--- START ---
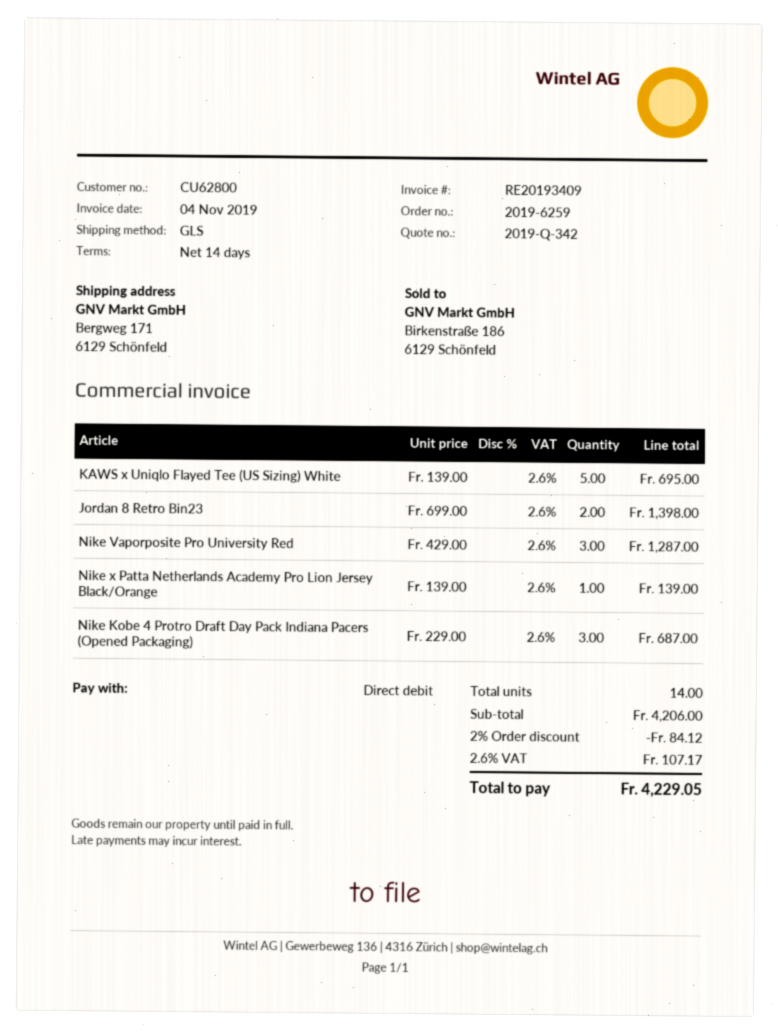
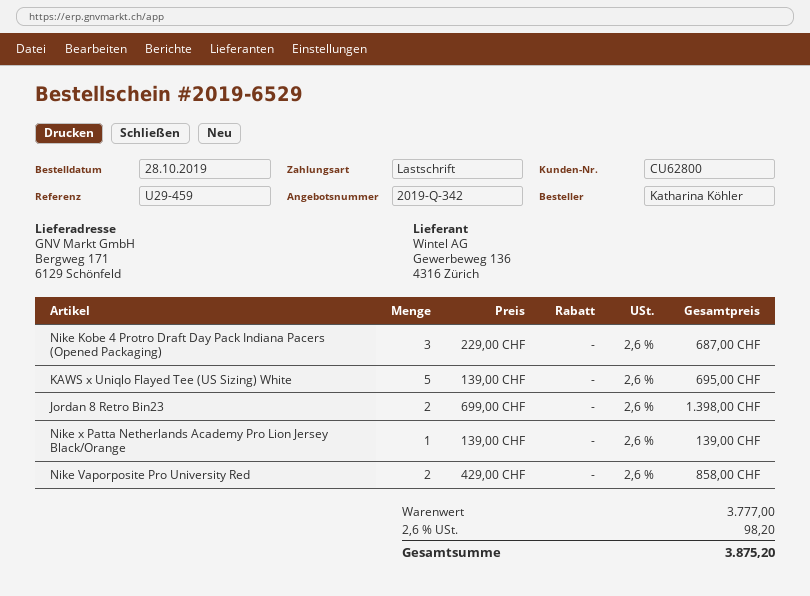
order number: 2019-6259 -> 2019-6529
Nike Vaporposite Pro University Red: 3 x 429.00 = 1287.00 -> 2 x 429.00 = 858.00
subtotal: 4206.00 -> 3777.00
discount: 2% = 84.12 -> none
tax: 2.6% = 107.17 -> 2.6% = 98.20
total: 4229.05 -> 3875.20

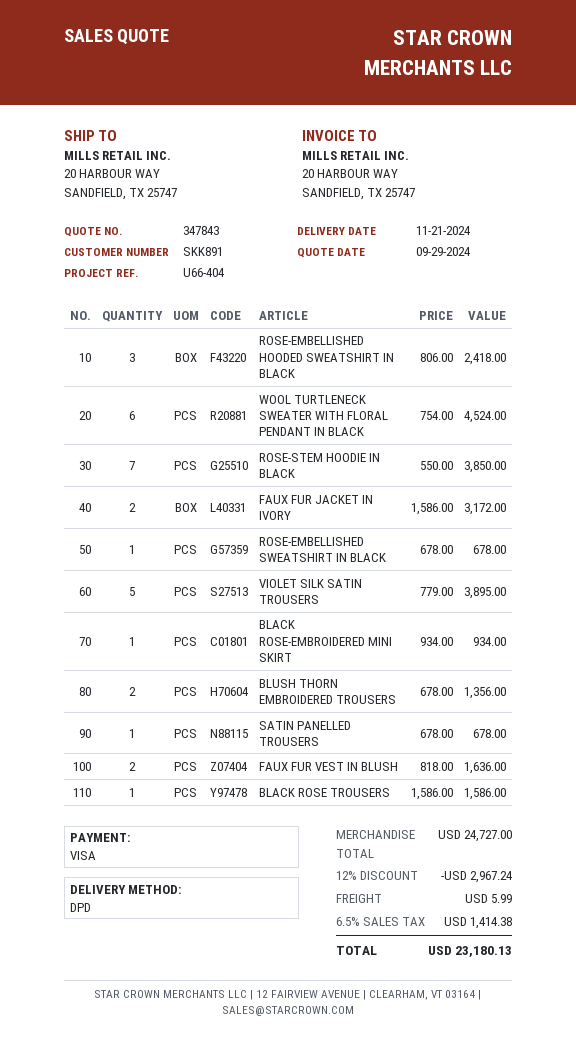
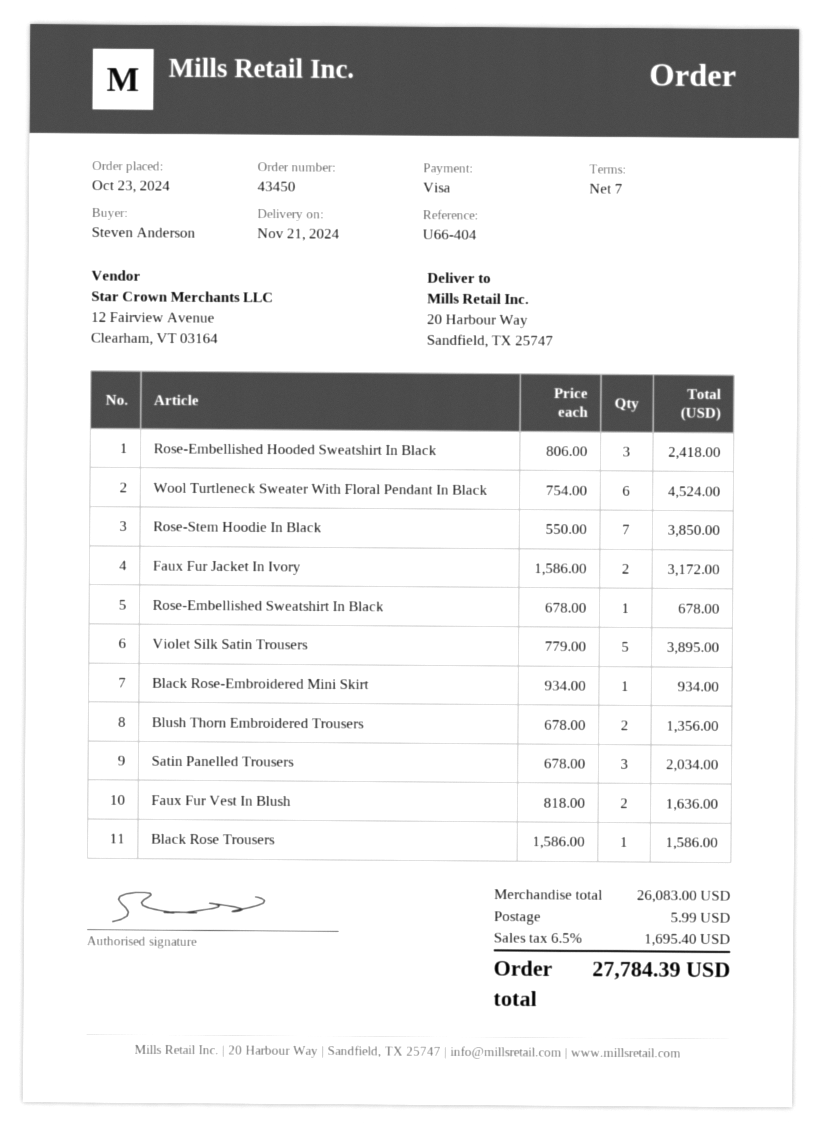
SATIN PANELLED TROUSERS: 1 x 678.00 = 678.00 -> 3 x 678.00 = 2034.00
subtotal: 24727.00 -> 26083.00
discount: 12% = 2967.24 -> none
tax: 6.5% = 1414.38 -> 6.5% = 1695.40
total: 23180.13 -> 27784.39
--- END ---
# Problem to solve:
Exactly as written, copy the entries above without their pictures.

# Result for this task:
order number: 2019-6259 -> 2019-6529
Nike Vaporposite Pro University Red: 3 x 429.00 = 1287.00 -> 2 x 429.00 = 858.00
subtotal: 4206.00 -> 3777.00
discount: 2% = 84.12 -> none
tax: 2.6% = 107.17 -> 2.6% = 98.20
total: 4229.05 -> 3875.20

SATIN PANELLED TROUSERS: 1 x 678.00 = 678.00 -> 3 x 678.00 = 2034.00
subtotal: 24727.00 -> 26083.00
discount: 12% = 2967.24 -> none
tax: 6.5% = 1414.38 -> 6.5% = 1695.40
total: 23180.13 -> 27784.39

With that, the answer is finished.